§ **INFORMATION SUPPLIED**:
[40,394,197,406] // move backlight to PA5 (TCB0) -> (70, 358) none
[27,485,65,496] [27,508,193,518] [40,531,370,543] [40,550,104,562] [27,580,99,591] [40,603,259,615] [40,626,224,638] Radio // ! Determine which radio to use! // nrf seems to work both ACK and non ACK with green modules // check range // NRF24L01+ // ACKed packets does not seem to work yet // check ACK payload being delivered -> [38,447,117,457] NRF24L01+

==

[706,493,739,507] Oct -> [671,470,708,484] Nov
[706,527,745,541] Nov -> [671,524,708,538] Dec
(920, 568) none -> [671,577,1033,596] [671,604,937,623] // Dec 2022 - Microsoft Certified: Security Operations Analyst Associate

§ **TASK DESCRIPTION**: Go through the listing and copy each line with the string "none".

§ **RESULT**:
[40,394,197,406] // move backlight to PA5 (TCB0) -> (70, 358) none
(920, 568) none -> [671,577,1033,596] [671,604,937,623] // Dec 2022 - Microsoft Certified: Security Operations Analyst Associate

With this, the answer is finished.